Moore understood more than most movie stars that wearing make-up and pretending to be other people is a ridiculous way to make a living so you might as well have fun with it. 

That’s Van Damme’s philosophy here. The movie introduces his character as essentially a good, heroic version of Fagin in Oliver Twist. True, he’s a grown-ass man in charge of a bunch of scruffy child criminals, but he apparently rules his boy gang benevolently. 

The idea of Fagin, but good amuses me greatly. It makes me think of other variations like Affable Hitler and Mussolini, But Quirky Rather than Evil. 

Van Damme’s Heroic Fagin and his backstreet boys succeed in stealing a lot of money from gangsters, who are very eager to get it back. 

Christopher escapes death by stowing away on a ship and eventually ends up being sold into slavery by Moore’s opportunistic scoundrel. The angry young man makes the most of his time as a slave and becomes a fierce Muay Thai fighter. 

When Lord Dobbs and Christopher meet up again at a match it is, as you might imagine, a little awkward but they’re pragmatists so they enter into a partnership of convenience that involves the older man buying the younger man’s freedom so that he can enter him into a mysterious international martial arts competition where the main prize is a valuable gold dragon. 

In The Ghang-gheng, the competition that takes up the film’s first act, fighters from different countries square off against each other with the exception of Africa, which is represented by a single fighter who gets defeated in the first role. 

I know it is silly to get mad at the racial politics of action movies considering they almost invariably involve attractive white people beating the holy living shit out of people of color, but the movie’s casual racism is so brazen that it becomes comic. 

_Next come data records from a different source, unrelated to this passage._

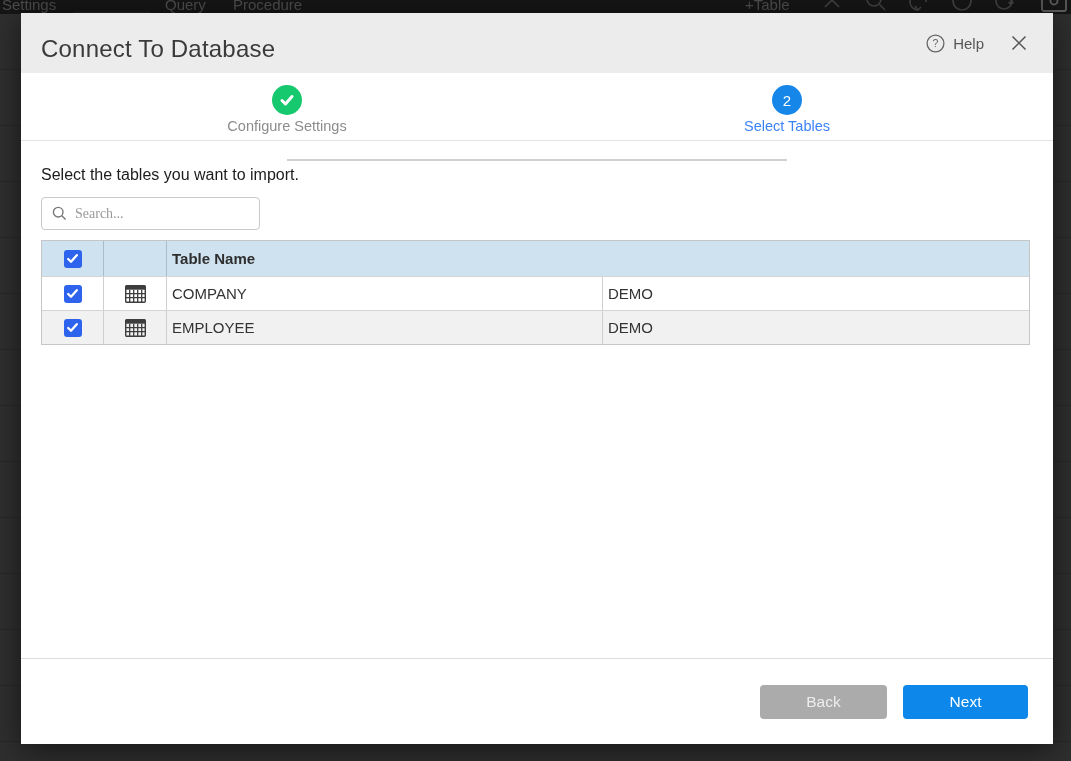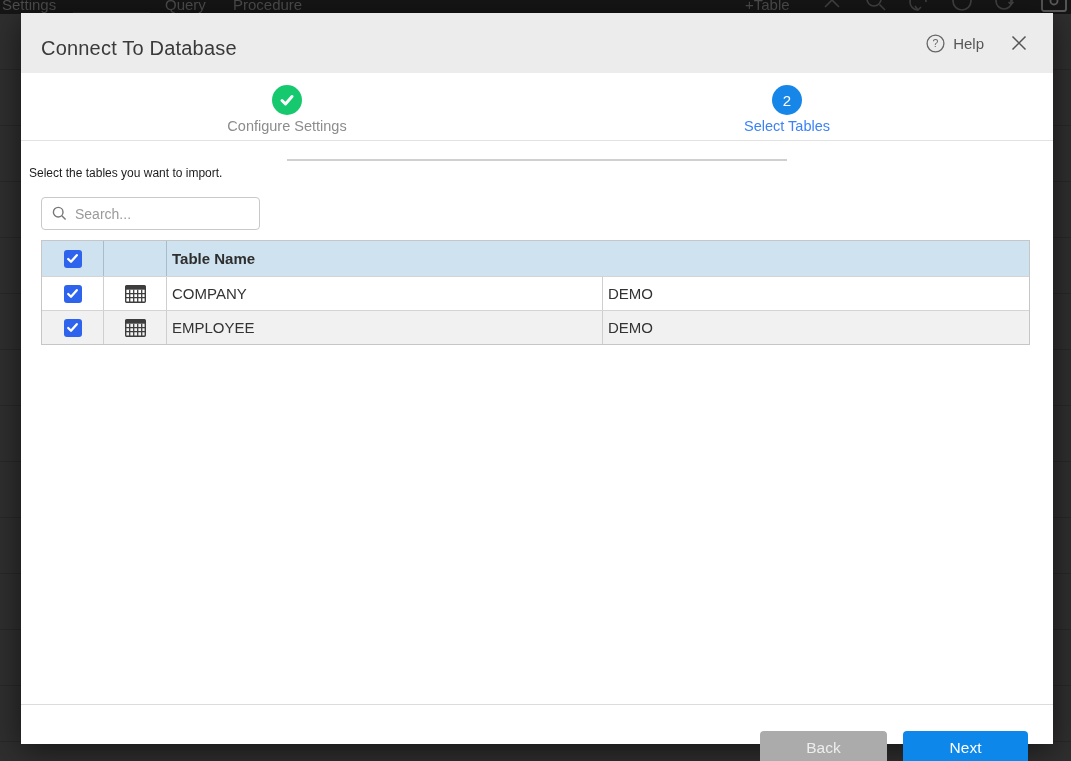"Connect To Database" .modal-title { font-size: 20px -> 24px }
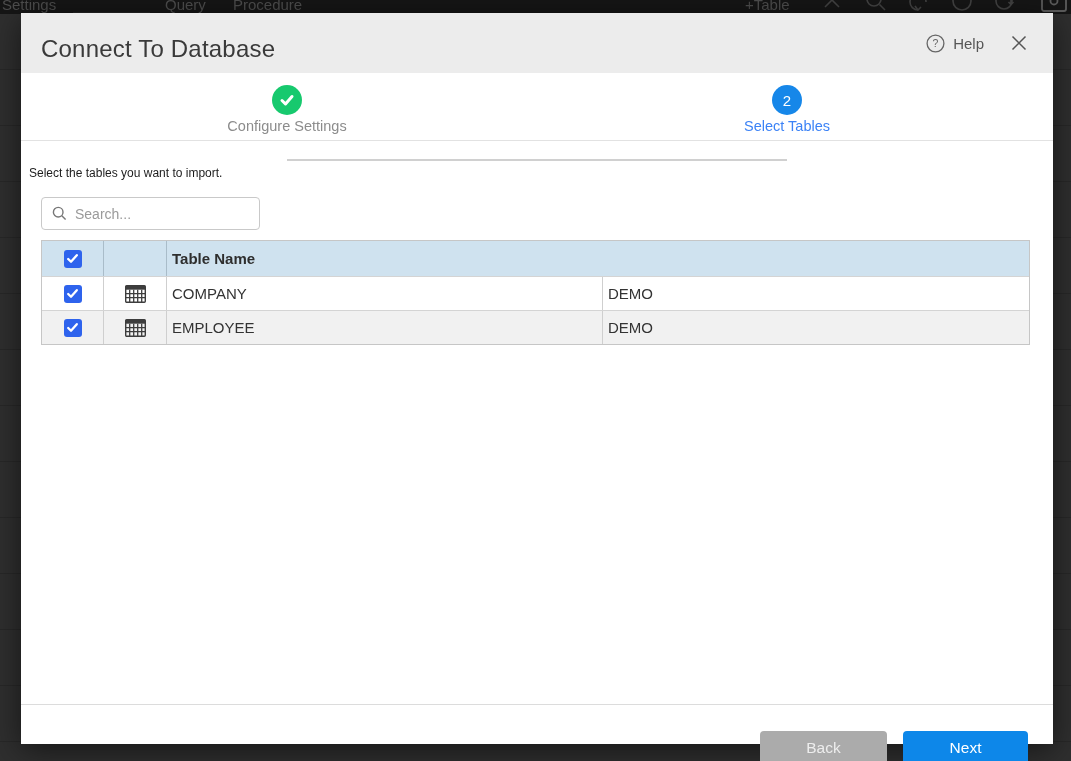"Select the tables you want" .instruction { font-size: 12px -> 16px; left: 8px -> 20px }
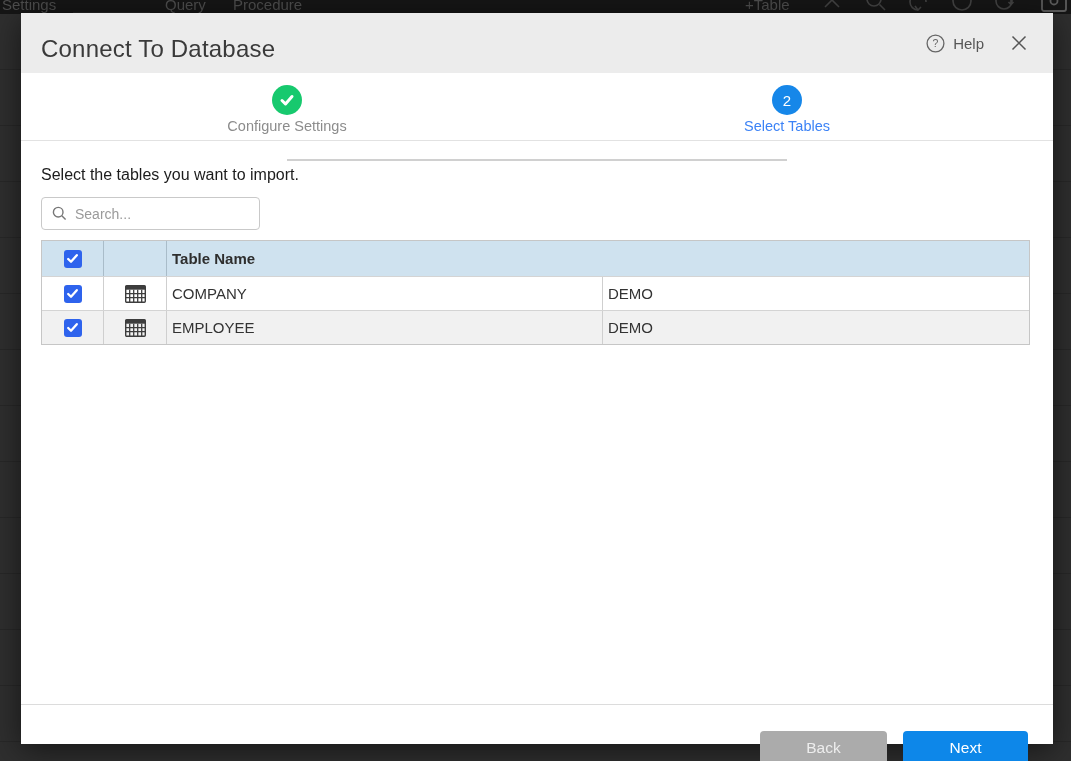"Search..." .search-box input { font-family: Liberation Sans, sans-serif -> Liberation Serif, serif }
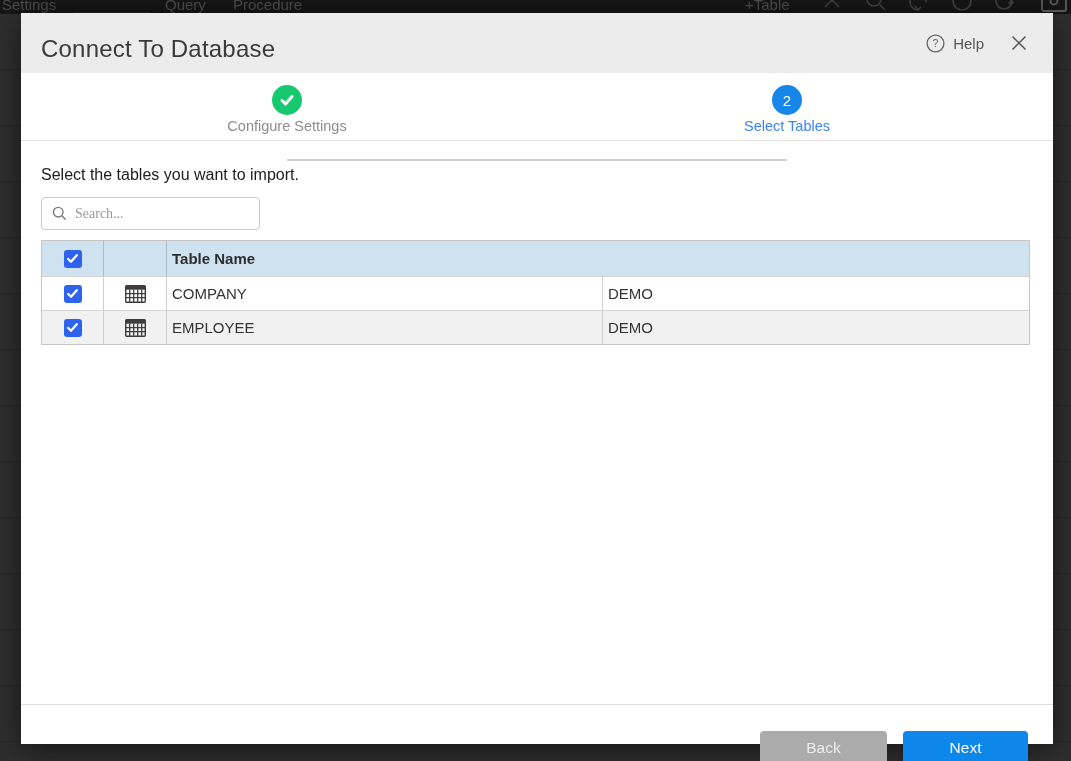"Back" .modal-footer { margin-top: 46px -> none }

The United States is supposed to be represented by heavyweight champion Maxie Devine, an old time boxer, complete with manly mustache, played by a perfectly typecast James Remar as a man of honor who prioritizes the needs of his country over his own needs. 

Not me! It has its admirable qualities (the musician Prince was pretty great and I’m quite enamored of the actor Nicolas Cage) but The United States mostly sucks these days.

Maxie feels otherwise. When Christopher defeats him in a fight and, in one of the many things that amused me about The Quest, the most European man in the history of the continent then represents The United States. 

Lord Dobbs and his sidekick, meanwhile, try to steal the Golden Dragon and must be bailed out by their hero. 

The Quest is never better than when it’s asking the eternal question, “Why can’t Newsies also be Mortal Kombat?” but it’s simple and satisfying throughout and Van Damme and Moore have terrific chemistry. 

As with Hard Target, Timecop and Sudden Death, Van Damme is upstaged by a more charismatic older character actor, but this time it’s his buddy instead of the bad guy. 

The Quest might be better with an experienced Hong Kong master in the director’s chair but Van Damme does a fine if not terribly distinguished job his first time around. 

Next up is JCVD, which would be perfect for The Fractured Mirror except that it’s Belgian, and consequently not appropriate for a book exclusively about American movies. 

Oh well. I’m in a major Jean-Claude Van Damme and movies about movies groove right now so I’m more excited about revisiting JCVD, a movie I very much remember enjoying, than ever.